Levando em consideração a elipse da minha existência, mãe e filha, que apesar dos diferentes motivos, concordaram com o mesmo resultado, não tenho nada mais a acrescentar sobre esse assunto.
Assim, saibam todos, que no mês de julho de 2008 nascerá, Pedro Coragem de Carvalho!

3 Comentários:
Mano Velho...essa da Pietra foi acertadíssima...adorei o nome, ascrônica e tudo mais...bjs
Este comentário foi removido pelo autor.
A histérica estória, mais uma vez se repete. quando El Cid, viajando pelo interlã da Espanha, encontrou aquele menino, esmirrado, com o nariz cehio de catarro escorrendo, com os pés só frieira e o short molhado de mijo, disse ao pai: _ quero levar esse menino comigo para ser meu fiel escudeiro, e a vida lhe fará registro para todo o sempre. Como é o nome desse peste.
O pai gago, lentamente respondeu... Pe..pe..dro.
logo nosso heroi espanico num rompante revidou.
_ Tás de sacanagem, Pe..pe..dro. po... po..porra nenhuma ele tem olhos de heroi, e nariz só catarro, pois apartir de agora ele receberá o nome de Sir Cheravaldo, que quer dizer em anglo-saxão-espan-turguês Menino encatarrado.

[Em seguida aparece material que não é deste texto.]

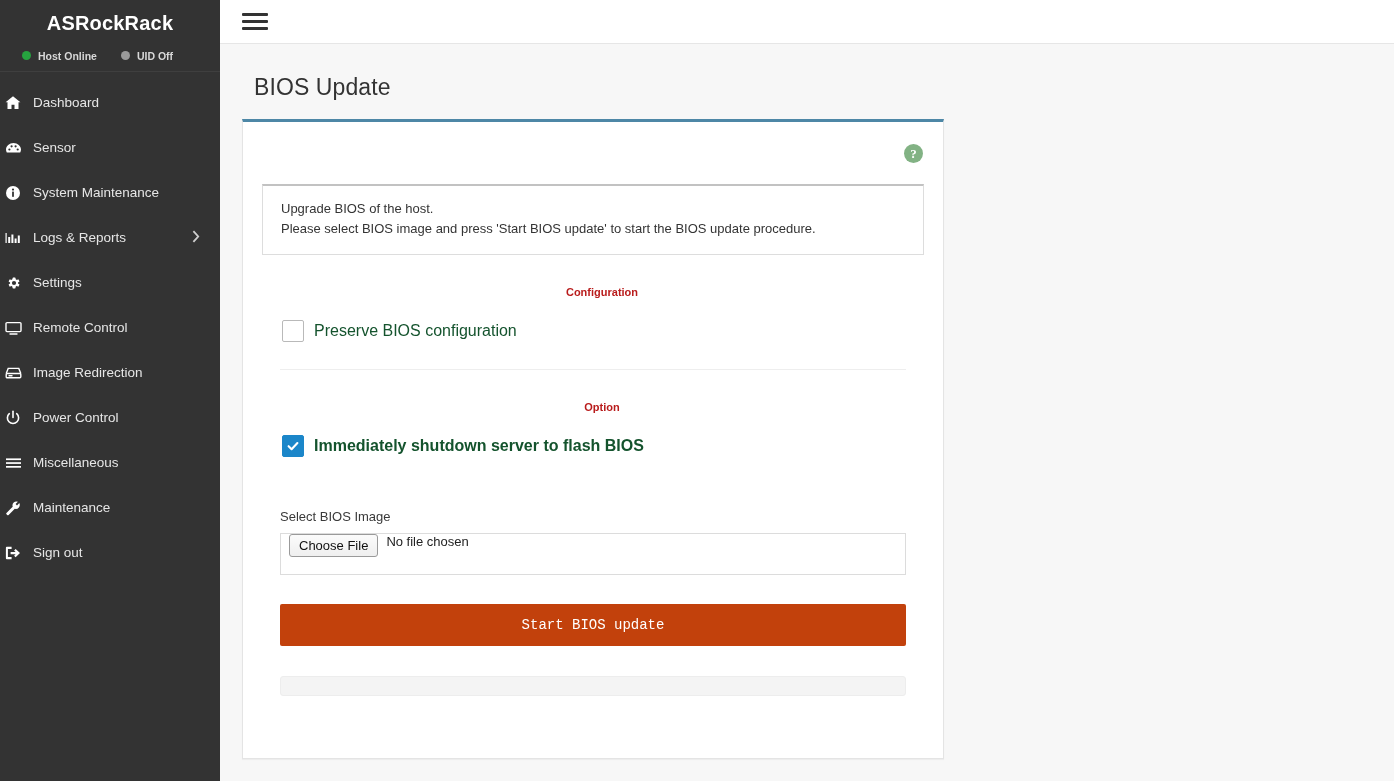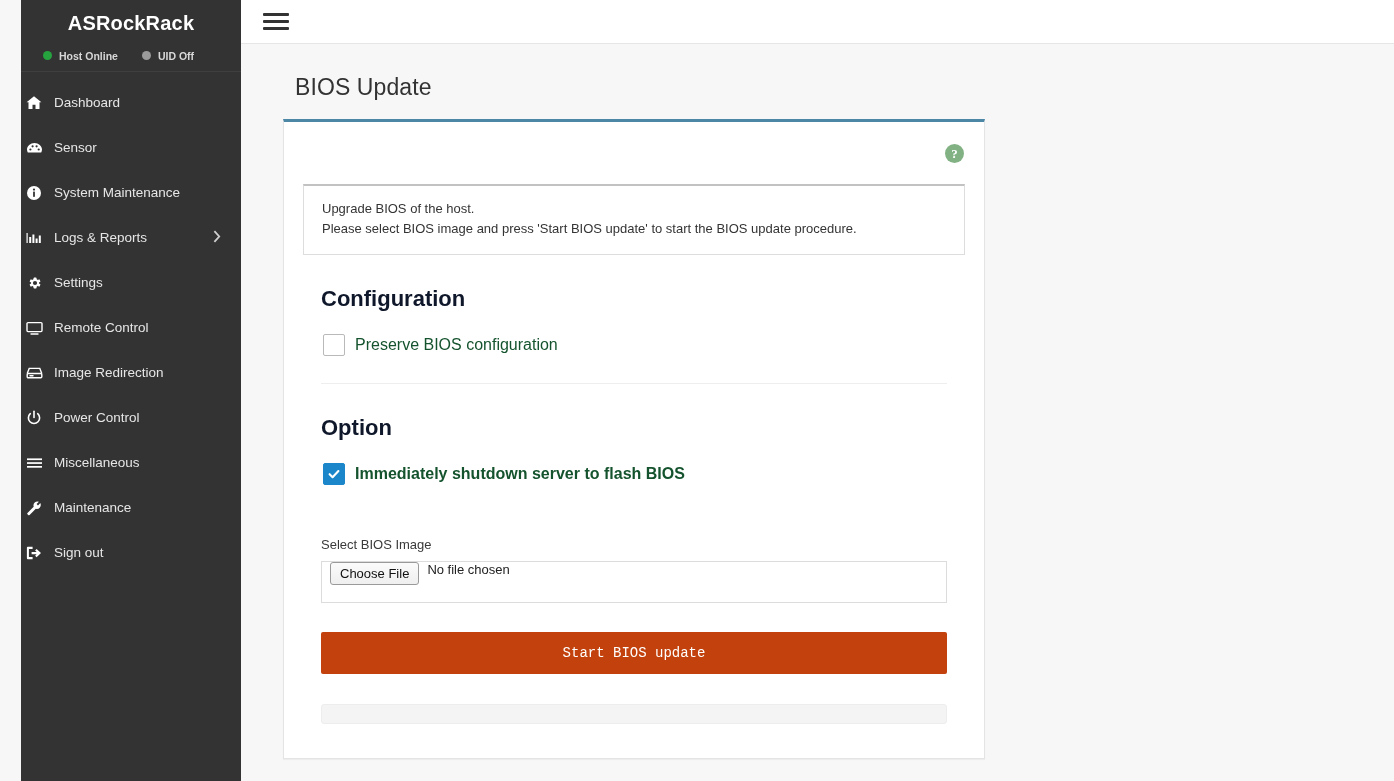--- a/index.html
+++ b/index.html
@@ -17,7 +17,6 @@
     width: 220px; flex: 0 0 220px; height: 781px;
     background: #333333; color: #ffffff;
     overflow: hidden;
-    margin-left: 21px;
   }
   .brand {
     height: 46px; line-height: 46px;

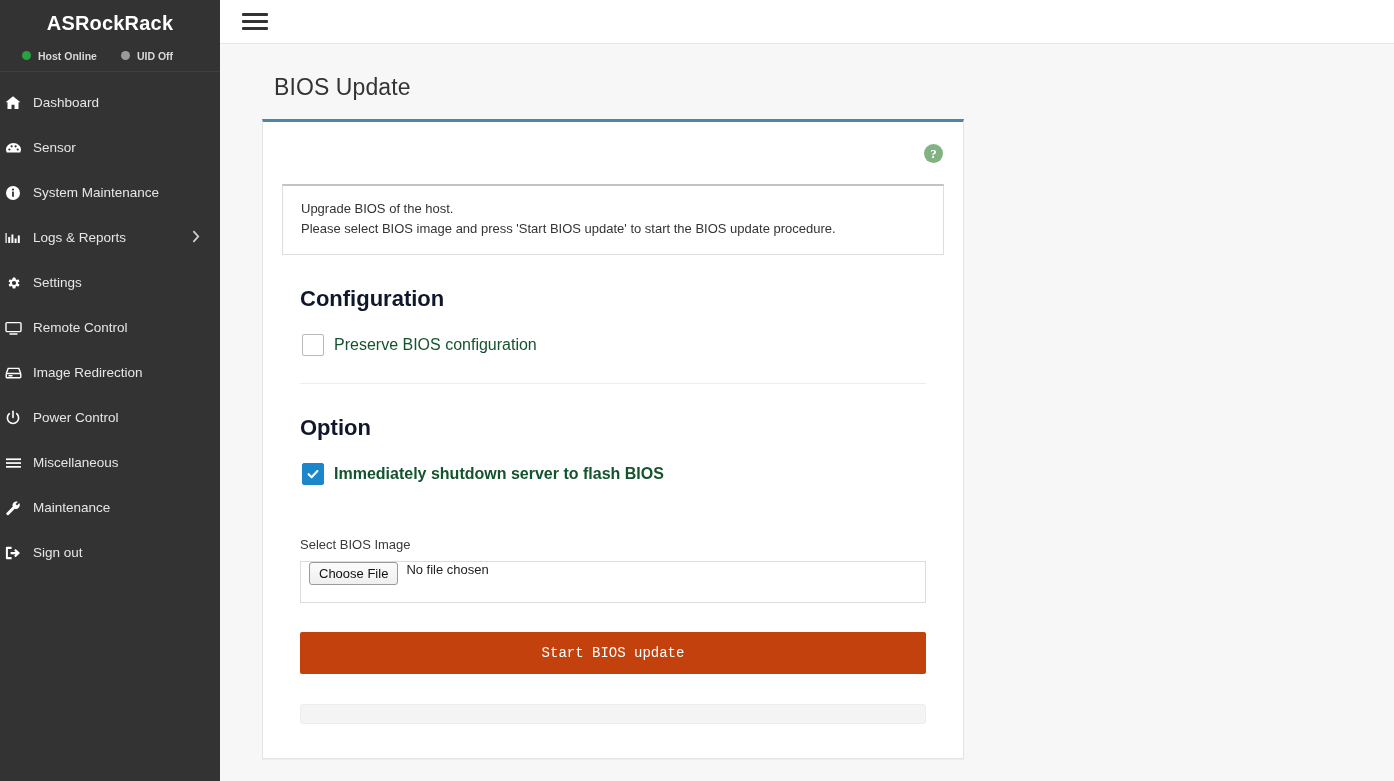--- a/index.html
+++ b/index.html
@@ -76,7 +76,7 @@
     border-radius: 1px; margin: 4px 0;
   }
 
-  .content { flex: 1 1 auto; overflow: hidden; padding-left: 14px; margin-left: 20px; }
+  .content { flex: 1 1 auto; overflow: hidden; padding-left: 14px; }
   .page-title {
     font-size: 23px; font-weight: normal;
     color: #333333;

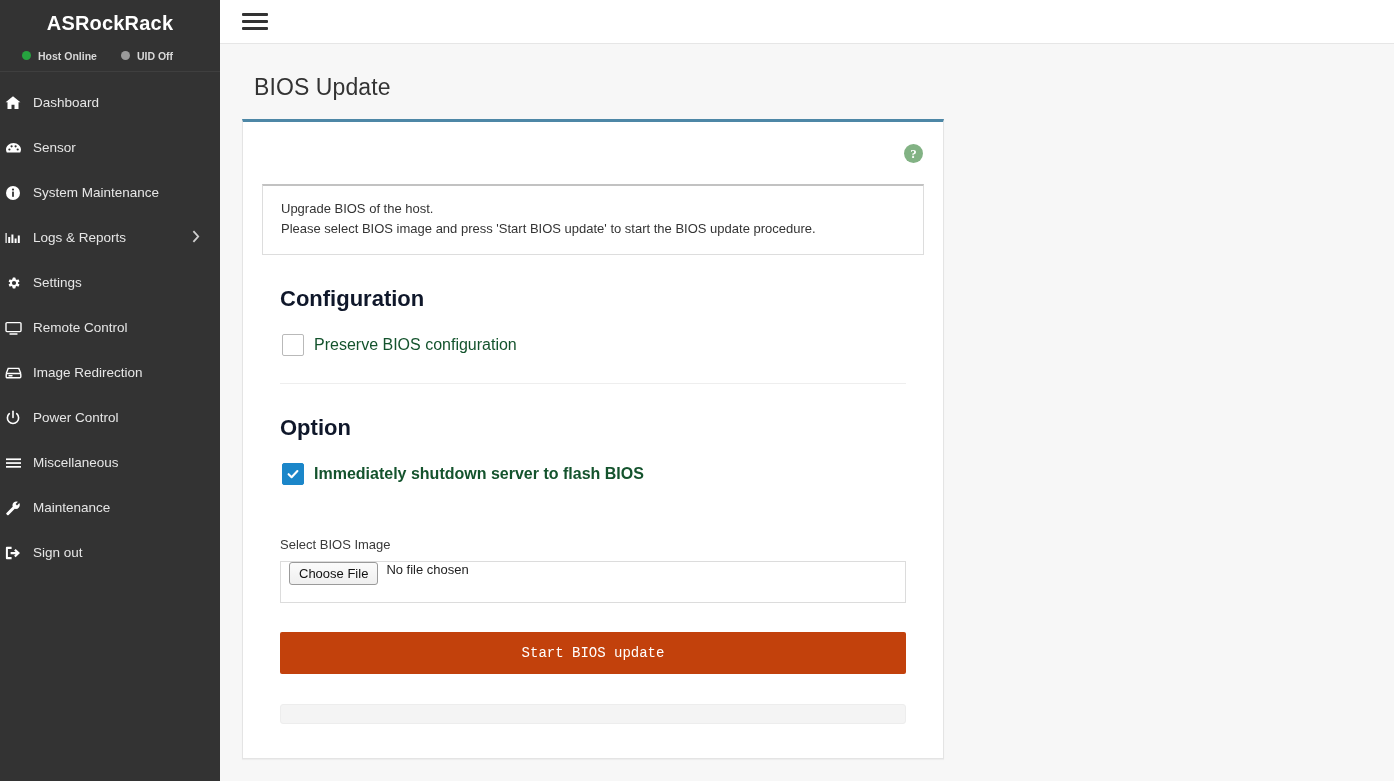--- a/index.html
+++ b/index.html
@@ -121,8 +121,9 @@
     padding: 0 0 0 18px;
   }
   .section-title {
-    font-size: 22px; font-weight: bold; color: #0f172a;
+    font-size: 11px; font-weight: bold; color: #b91c1c;
     padding: 31px 0 0 0;
+    text-align: center;
   }
   .check-row {
     display: flex; align-items: center;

pois é, veja só agora o mundo tá viradado mesmo.
lembro ainda outra fase da historia onde
Dom Corleone, cansado de matar e roubar, mandou chamar o filho que seguiria a dinastia da familia, mas não era o MaYco corleone não, adivinha quem era "Cheravaldo Corleone" que em italiano que dizer aquele que põe catchup na pizza.
e assim a historia nos brinda com um nome cheio de segredos.
o que posso fazer??
tá certo que antigamente todos colocavam dois nomes nos filhos, como "Marcio José", Lóris Luis, Nádia Regina, Eduardo Oscarino, André Luis, Paulo Marcio. É só, me resta aguardar que seja mantida a tradição "Pedro Cheravaldo" ou "Cheravaldo Pedro" o que eu acho mais bonito.